Accelerating Convergence of Newton’s Method for Degenerate Functions
Date:
1. Introduction to Newton’s Method
Newton’s method is a perpetual workhorse that has proven to be one of the most successful and versatile nonlinear solvers. The framework has been applied to cover a large range of nonlinearities, from smooth to semismooth functions. In this post, we present the application of the Newton’s method in solving the Butler-Volmer equation, commonly used in modelling interface conditions in electrochemical domains. We prove the convergence and demonstrate the robustness of the method using physical parameters, and exemplify how convergence may be further accelerated in extreme cases using the primary variable switching technique.
1.1 Algorithm
Let $F \in C^\infty(\mathbb{R}), \; F : \mathbb{R} \rightarrow \mathbb{R}$ be a given smooth function, and we wish to solve $F(x) = 0$. The Newton’s method generates a sequence $\{ x^{(m)} \}$ iteratively: given $x^{(m-1)}$, we obtain $x^{(m)}$ as
\begin{equation} \label{eq:Newton_method1} R^{(m-1)} = F \left(x^{(m-1)} \right), \end{equation}
\begin{equation} \label{eq:Newton_method2} \delta^{(m-1)} = - {J^{(m-1)}}^{-1} R^{(m-1)}, \end{equation}
\begin{equation} \label{eq:Newton_method3} x^{(m)} = x^{(m-1)} + \delta^{(m-1)}, \end{equation}
where $J^{(m-1)} = F’\left( x^{(m-1)} \right)$ is the Frechet derivative (the Jacobian of $F$), and $x^{(0)} = x_0$ is the inital guess which we are given. We iterate till a prescribed tolerance $\epsilon_{tol} > 0$ is reached by the absolute of the residual $R^{(m)}$.
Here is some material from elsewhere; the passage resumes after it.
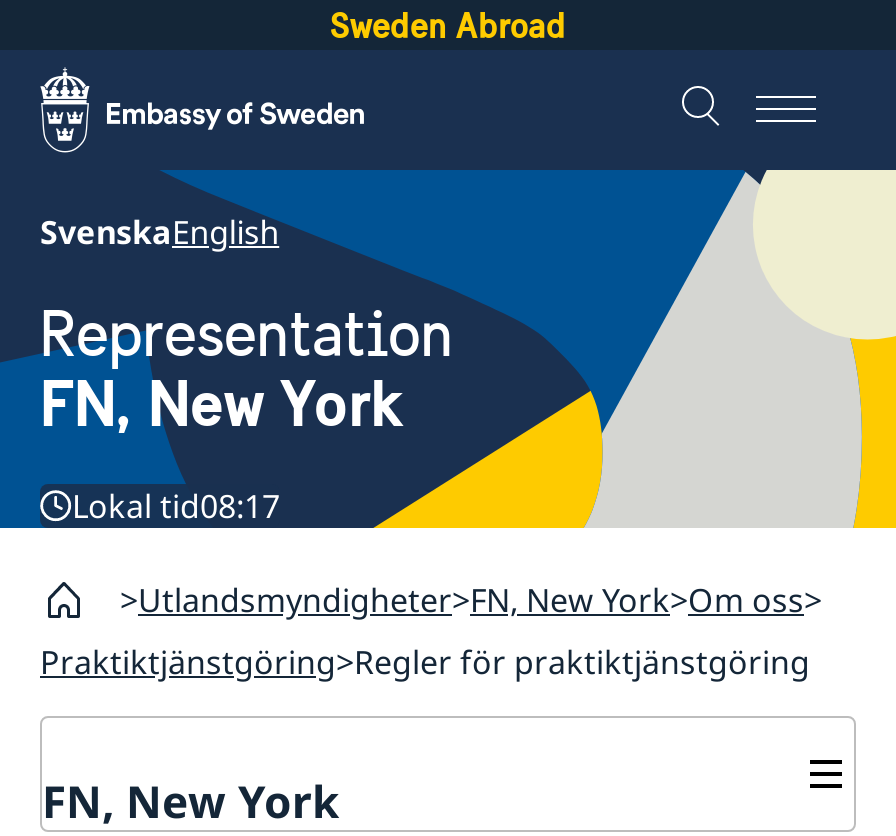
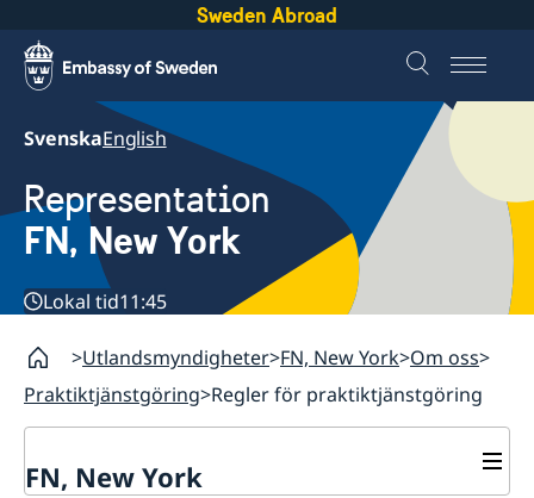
[72,485,280,529] Lokal tid08:17 -> [43,289,167,315] Lokal tid11:45

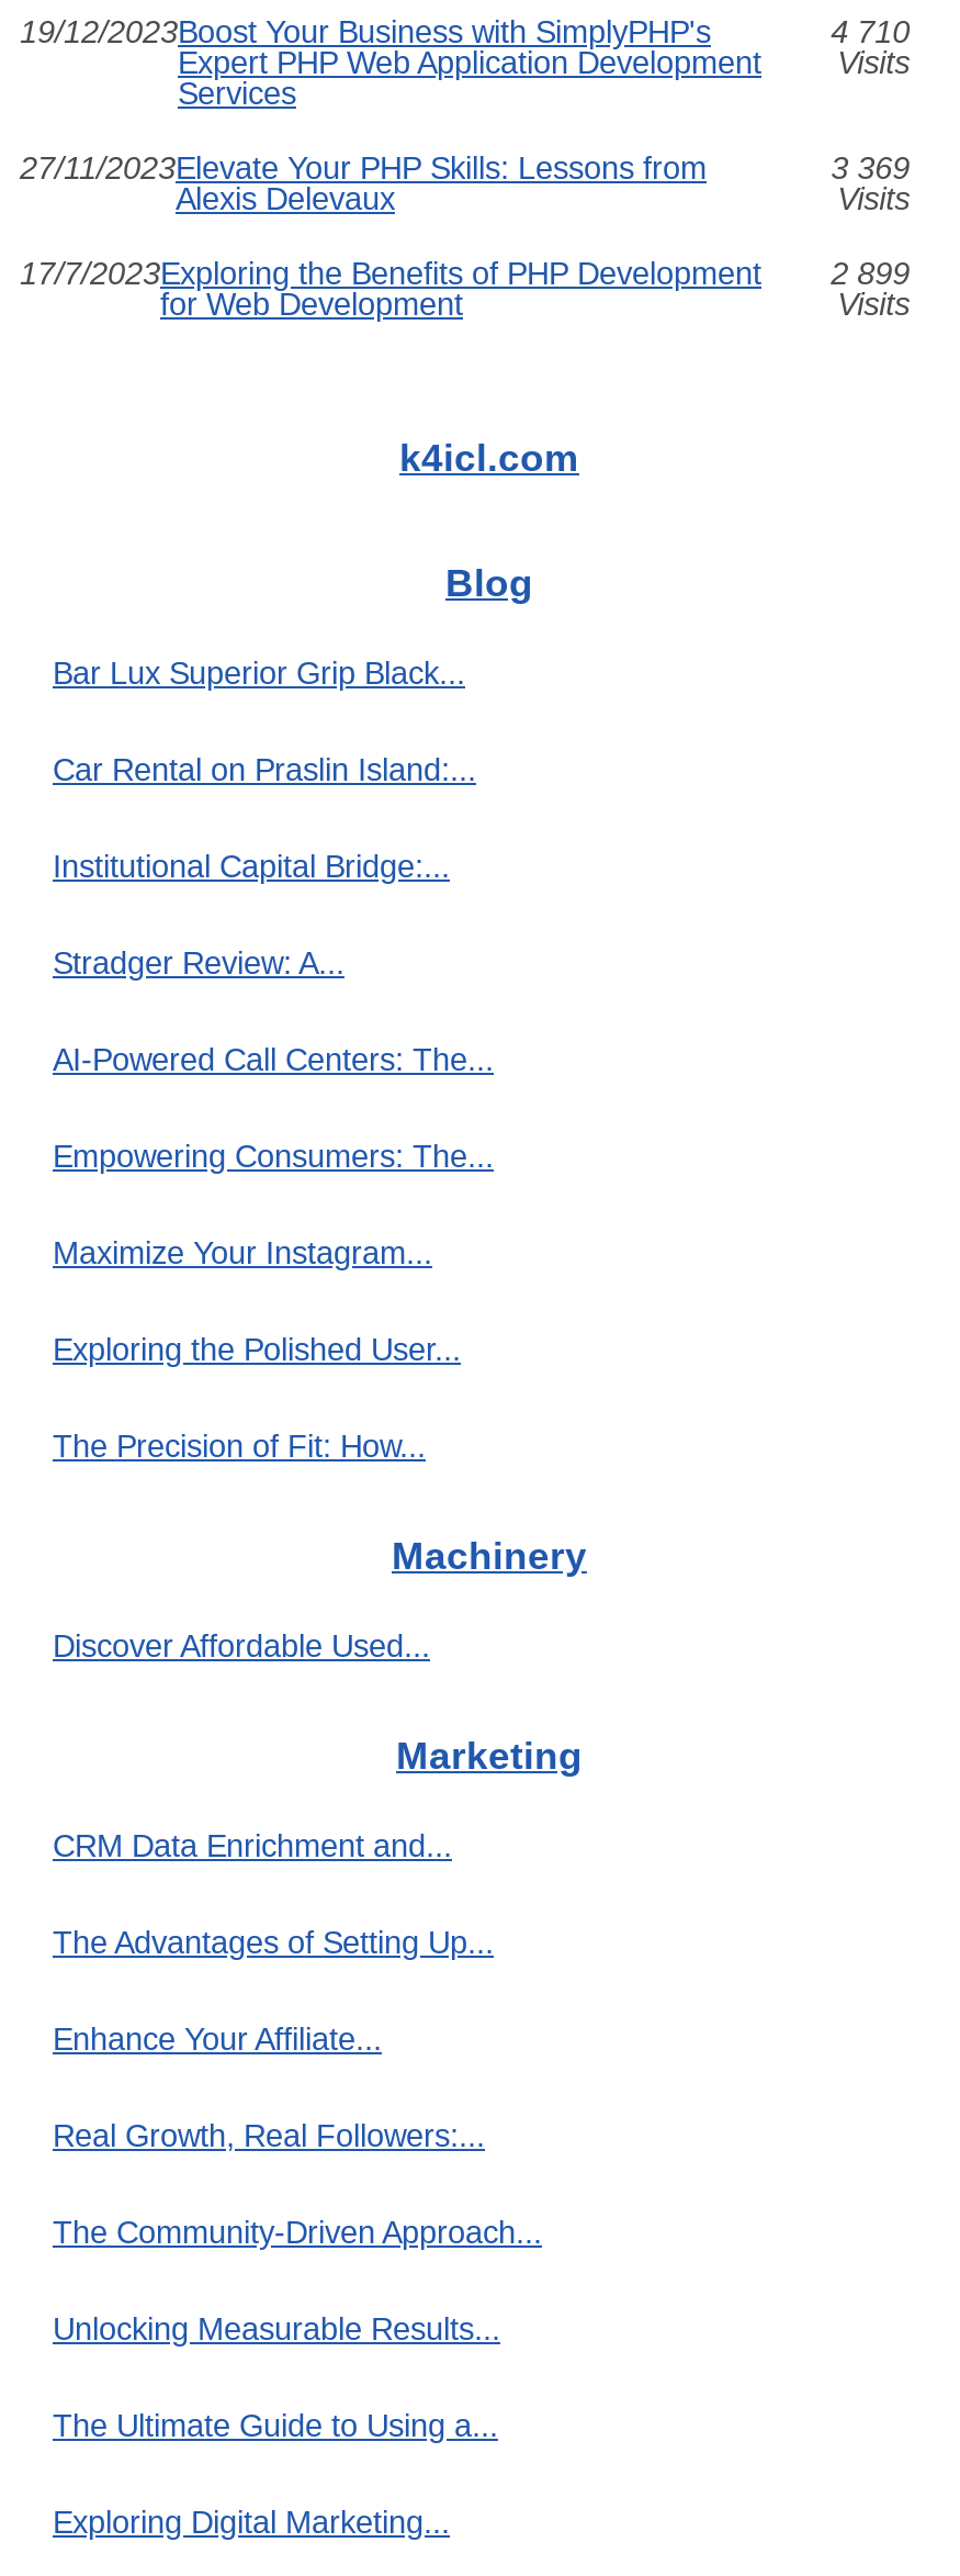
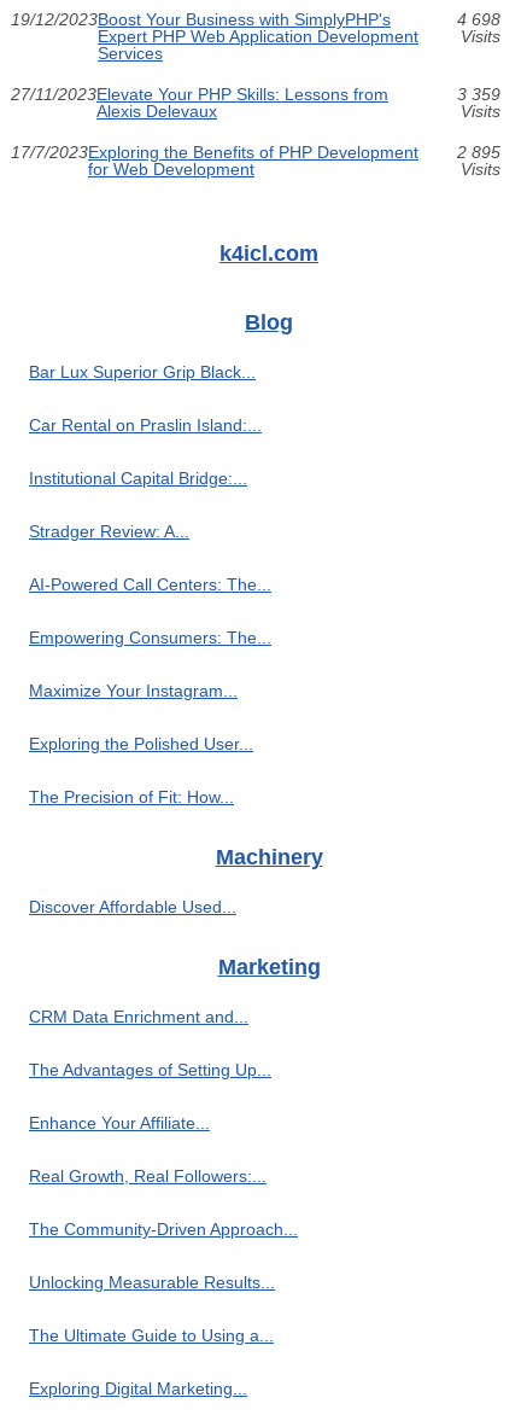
[831,15,910,50] 4 710 -> [457,10,500,29] 4 698
[831,151,910,186] 3 369 -> [457,85,500,104] 3 359
[20,257,910,292] 17/7/2023Exploring the Benefits of PHP Development 2 899 -> [11,143,500,162] 17/7/2023Exploring the Benefits of PHP Development 2 895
Note on the choice of Jacobian. In the semismooth framework, the Jacobian $J \in \partial_B F(x)$ is the Clarke’s generalized Jacobian which is computed using the B-subdifferential
\begin{equation} \partial_B F(x) = \{ J_F \in \mathbb{R} \; | \; \exists {x_k} \in D_F, \; x_k \rightarrow x, \; \left(F \right)’(x_k) \rightarrow J_F \}, \end{equation}
where for each $x \in D_F \subset \mathbb{R}$, the Fre´chet derivative $F’(x)$ exists 1.
1.2 Convergence of Newton’s Method
Under the assumptions that $F$ is Lipschitz with a bounded derivative, convergence of the algorithm \ref{eq:Newton_method1}-\ref{eq:Newton_method3} has been established for an appropriate initial guess $x^{(0)}$2. Here we present a short proof adapted from1 for smooth functions.
Theorem. Let $F \in C^\infty (\mathbb{R})$ and let $x_{sol}$ be the unique solution $F(x_{sol}) = 0$. Suppose $J(x) = F’(x) \neq 0, \; \forall x \in \mathbb{R}$. Then the sequence $\{ x^{(m)} \}$ generated by the algorithm \ref{eq:Newton_method1}-\ref{eq:Newton_method3} converges to $x_{sol}$ for an appropriate initial guess $x^{(0)}$.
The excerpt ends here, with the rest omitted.